European Urban Public Transport: Towards a single European employment model
Department of Sociology Trinity College Dublin Dublin, Ireland
Institut Arbeit und Qualifikation University of Duisberg-Essen Duisberg, Germany
Public transport in European cities has traditionally been provided by publicly owned enterprises. Public transport was an example of ?good bad jobs?: unskilled, but with job security and high informal autonomy, and above all, unionised. Recent changes in the governance of urban public transport have ensured that public transport enterprises are being privatised and/or exposed to competition. This paper uses a comparative study of urban public transport in five European countries (Austria, Germany, Hungary, Ireland and Italy) to address two inter-related questions. Firstly, are these changes resulting in a single European employment model in the sector, or do national employment models continue? Secondly, are changes in employment related to changes in service quality: is there a trade-off between service quality and employment quality?

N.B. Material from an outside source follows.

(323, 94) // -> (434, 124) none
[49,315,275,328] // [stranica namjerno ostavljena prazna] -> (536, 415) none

The first part of the paper outlines the emergence of what we term a ?New European Public Transport Model? shaped by European competition policy. We show how changes in the regulation of public transport have facilitated the emergence of new actors, most obviously international companies.

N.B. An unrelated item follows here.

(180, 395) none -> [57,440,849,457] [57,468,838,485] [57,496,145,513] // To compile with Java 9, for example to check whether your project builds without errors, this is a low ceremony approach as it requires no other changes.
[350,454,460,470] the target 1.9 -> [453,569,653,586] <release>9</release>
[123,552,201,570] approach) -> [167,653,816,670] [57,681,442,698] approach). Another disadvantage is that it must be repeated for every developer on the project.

The second part of the paper analyses the changes in employment and industrial relations. Although there has not been any massive destruction of jobs, overall employment is declining. Despite union fears, there has been no wide spread casualisation. There has also been no direct onslaught on trade unions, but especially in Germany unions have effectively engaged in concession bargaining, trading continued job security for wages and conditions. Crucially, national differences in bargaining patterns have if anything become greater. A common European regulatory framework has not produced a common pattern of employment or industrial relations.
The third part of the paper uses this diversity to explore the relationship between employment quality and service quality. Trade union advocates argue that service quality and employment quality are linked, but some advocates of the NEPTM argue that strong trade unions ensure that employees benefit at the cost of transport users. Our evidence suggests that neither thesis is correct: there is no necessary relationship between the quality of employment and the quality of public service. Here too national institutional systems remain decisive.